All for Some, and Some for All

Row Level Security: Implementing “All Access” or “Deepest Granularity” methodologies

Virtual Connections, released last year, allowed Tableau an easy way to deploy row level security at scale. You can easily build governance policies in a single place, against a single table, and have them flow down to your entire organization. These policies can be easily audited and edited as your business needs change, and you can be assured that your changes will flow down to all content living downstream of the VConn. The only remaining hurdle is figuring out the appropriate policy for your data.

Tableau’s base recommendation for RLS is to create an entitlements table with one row per user per “thing they should access”, or entitlement.
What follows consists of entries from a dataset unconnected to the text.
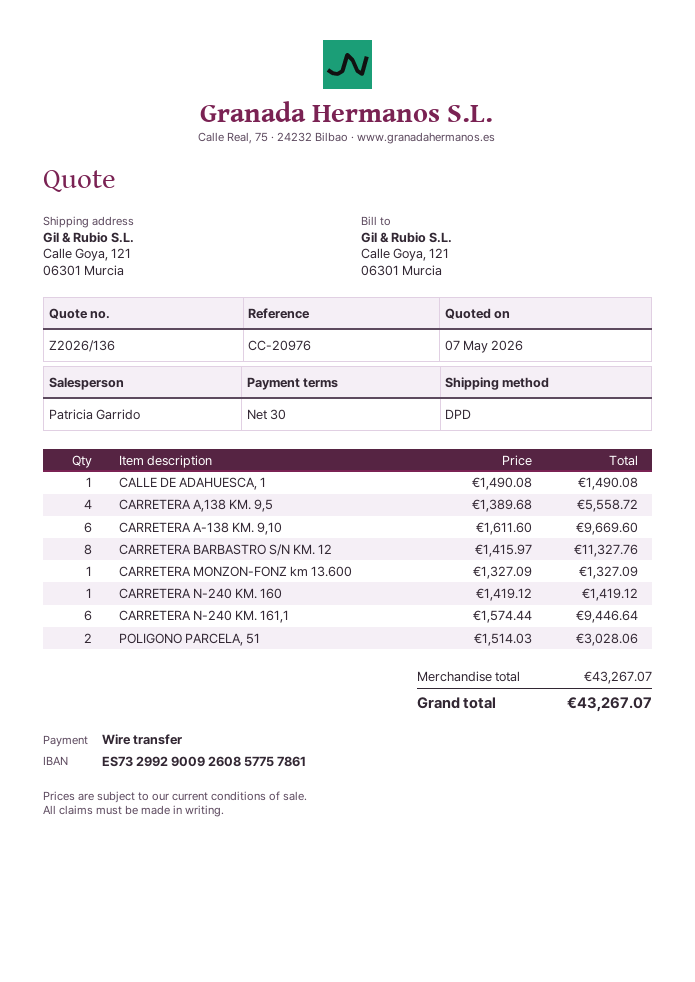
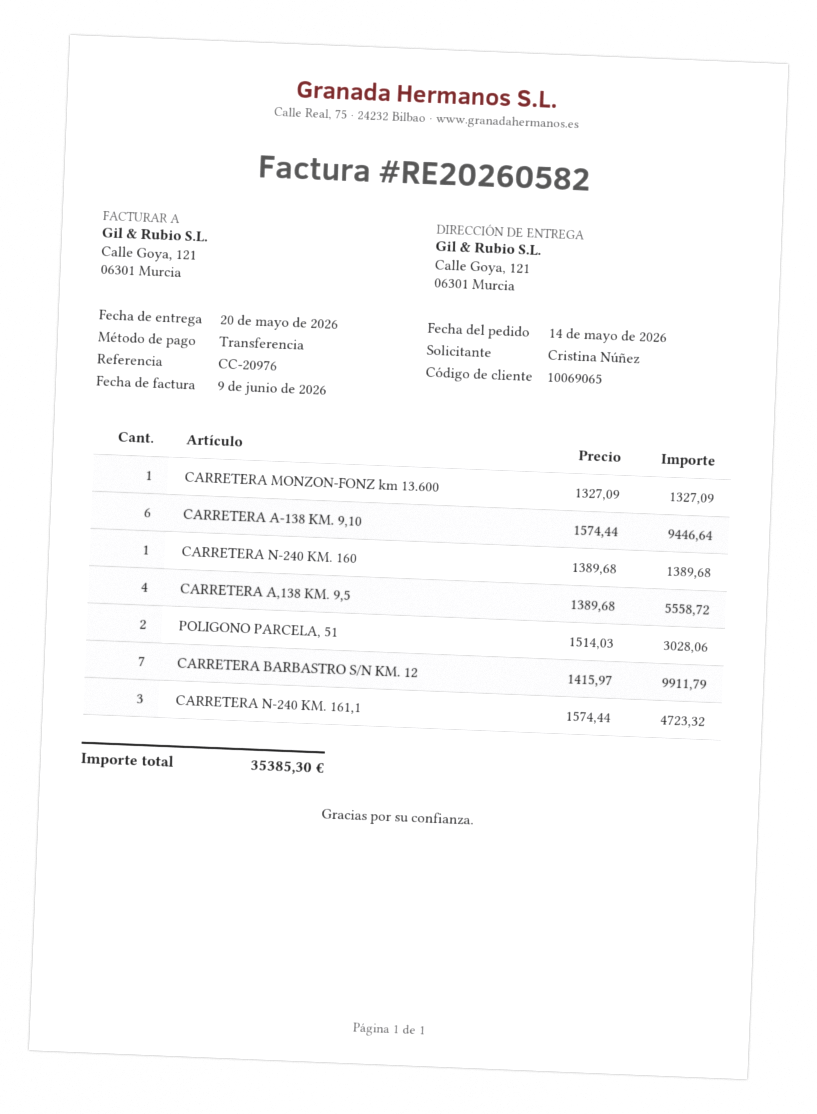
CALLE DE ADAHUESCA, 1: 1 x 1490.08 = 1490.08 -> none
CARRETERA A-138 KM. 9,10: 6 x 1611.60 = 9669.60 -> 6 x 1574.44 = 9446.64
CARRETERA BARBASTRO S/N KM. 12: 8 x 1415.97 = 11327.76 -> 7 x 1415.97 = 9911.79
CARRETERA N-240 KM. 160: 1 x 1419.12 = 1419.12 -> 1 x 1389.68 = 1389.68
CARRETERA N-240 KM. 161,1: 6 x 1574.44 = 9446.64 -> 3 x 1574.44 = 4723.32
total: 43267.07 -> 35385.30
A sample table might look like the below.

For every Person, a Region, and for every Region, a Person.

This works perfectly well for a small group of users, and even scales well as your users and entitlements grow! Where it can begin to struggle, however, is when people have access to multiple regions. I’ve written a post for managing multi-entitlement access, but there’s another type of user it didn’t account for: the superuser. Whether it’s an exec, manager, or simply an entirely different business unit (analysts, for example), there’s often a swath of users who should be able to access everything. We could individually enumerate each user and give them access to every single entitlement, but imagine a scenario in which we have 15,000 entitlements and 15,000 users. Our entitlements table could balloon to tens of millions rapidly!
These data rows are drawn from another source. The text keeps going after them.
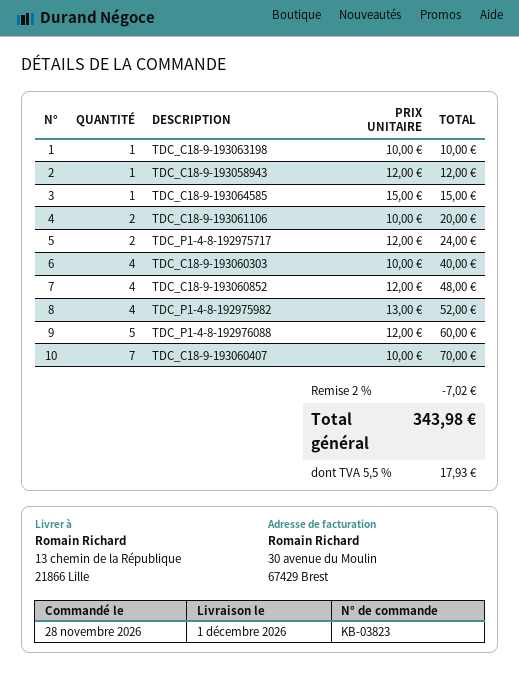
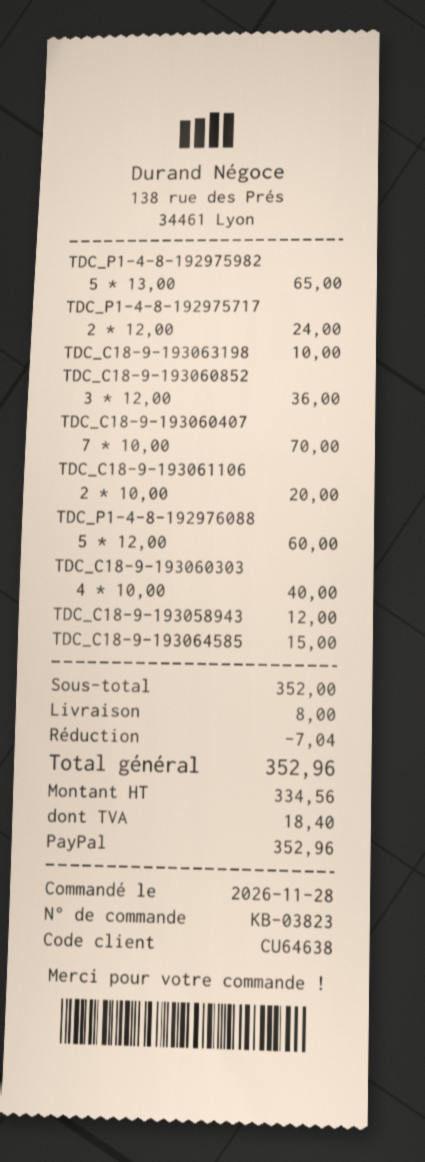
TDC_C18-9-193060852: 4 x 12.00 = 48.00 -> 3 x 12.00 = 36.00
TDC_P1-4-8-192975982: 4 x 13.00 = 52.00 -> 5 x 13.00 = 65.00
discount: 7.02 -> 7.04
shipping: none -> 8.00
tax: 17.93 -> 18.40
total: 343.98 -> 352.96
The old approach, detailed in our RLS whitepaper, required joining 2 additional tables to your fact table. VConns, as currently built, only allow for a single join, so this requires a new approach. Good news, though, it’s a relatively simple approach.

  1. Create a group on your Tableau Server for all of your “superuser” folks. I simply called mine “Superusers”. Add all of your superusers to this group.
  2. Add 1 row to your entitlements table with “Superuser” in both columns.
  3. Modify your fact table. There are a couple things we’ll have to do here.
    • Duplicate the column you use for your Entitlements join (the Region column, in my example).
    • Union your table to itself.
    • In the unioned copy of the table, replace all values in the Entitlements column with “Superuser”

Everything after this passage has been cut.